There is little doubt that one of the villains is standardized testing. While testing is only a means to making payment-for-results work, it has far-reaching effects. Standardized tests, created by people who have nothing to do with local schools, eclipse educational judgments made by teachers and parents. Just as the English Educational Code served to narrow the curriculum and drain creativity from teaching a century ago, standardized tests have much the same effect today.
Few reforms that are forced on the schools (especially destructive ones like payment-for-results) will ever penetrate the classroom and positively change the teaching and learning processes. Teachers are every bit as adept at deflecting or sabotaging reforms of this kind today as they were at deceiving English school inspectors in the 1800s.
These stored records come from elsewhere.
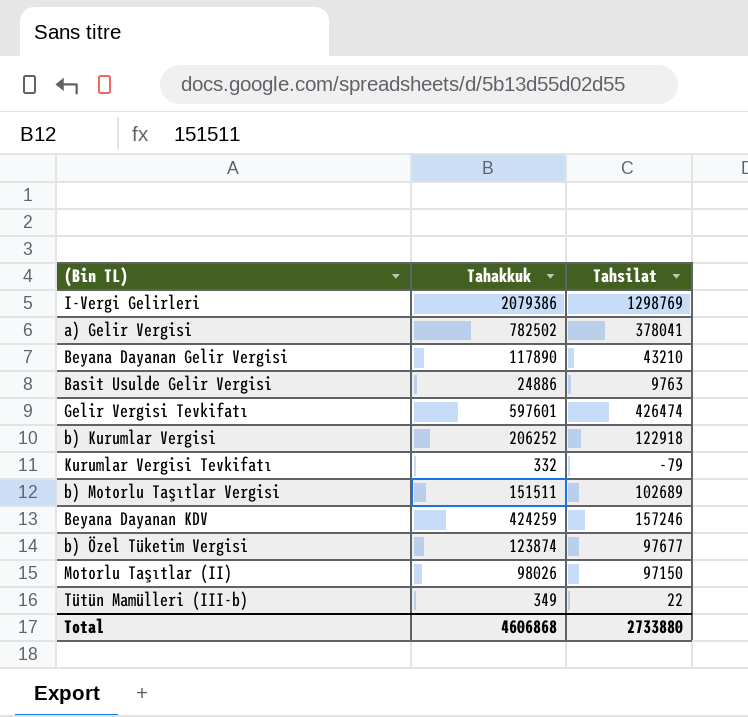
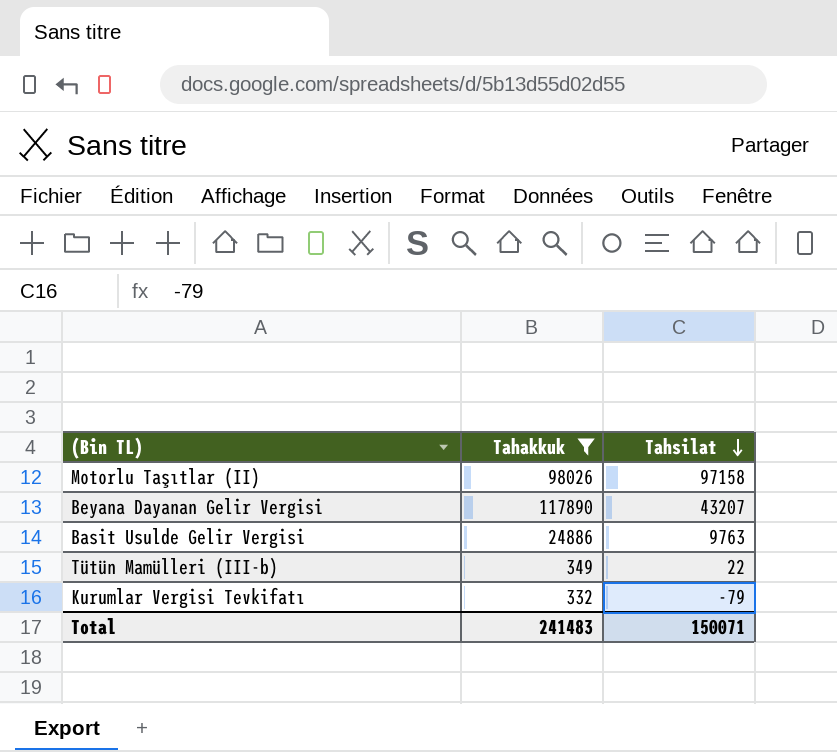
filter: none -> Tahakkuk <= 117890
row order: none -> Tahsilat descending
Motorlu Taşıtlar (II) | Tahsilat: 97150 -> 97158
Beyana Dayanan Gelir Vergisi | Tahsilat: 43210 -> 43207
Total | Tahakkuk: 4606868 -> 241483
Total | Tahsilat: 2733880 -> 150071

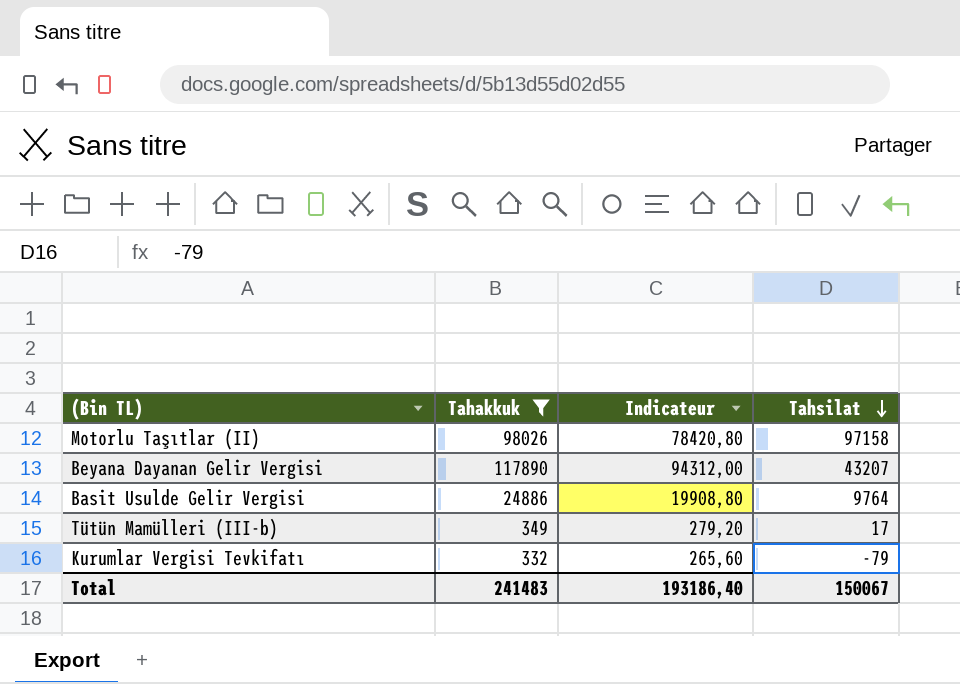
column Indicateur | formula: none -> [Tahakkuk] * 0,8
Basit Usulde Gelir Vergisi | Tahsilat: 9763 -> 9764
Tütün Mamülleri (III-b) | Tahsilat: 22 -> 17
Total | Tahsilat: 150071 -> 150067

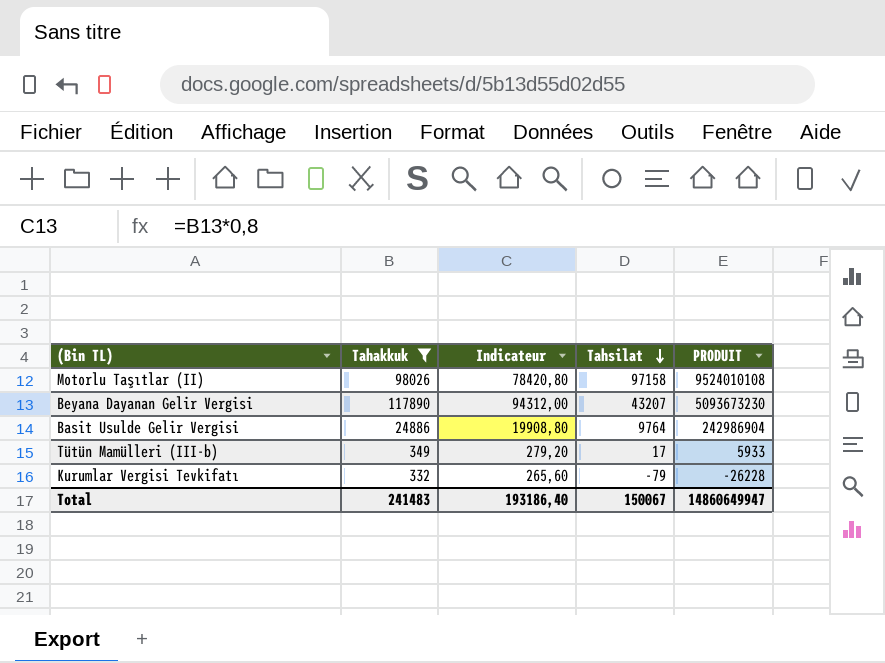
column PRODUIT | formula: none -> [Tahakkuk] * [Tahsilat]

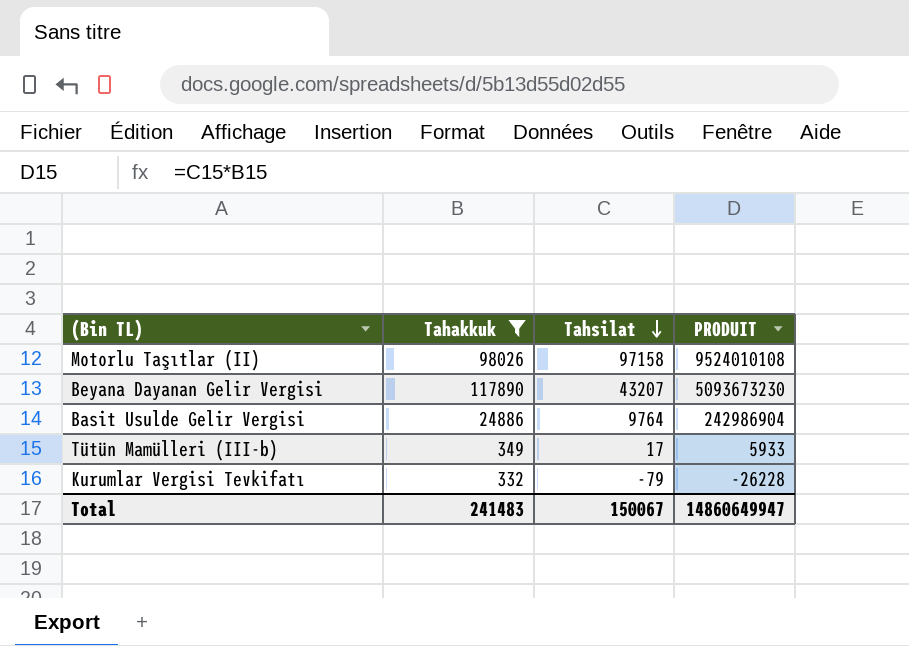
column Indicateur | formula: [Tahakkuk] * 0,8 -> none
Politically driven reforms like pay-for-performance are nothing more than reflections of public frustration. And rather than helping to solve the root causes of failure, they paralyze us and deflect public attention from reforming educational systems at their core.
Policy leaders must redefine their roles, from legislating reforms to supporting changes that emanate from the schoolhouse, if changes are to endure. Politicians, board members, superintendents, and union leaders must clear the way of obstacles to make innovation in the schoolhouse possible, and provide necessary resources. But only teachers, parents, and students working together at the schoolhouse level can improve the systems by which teachers teach and students learn.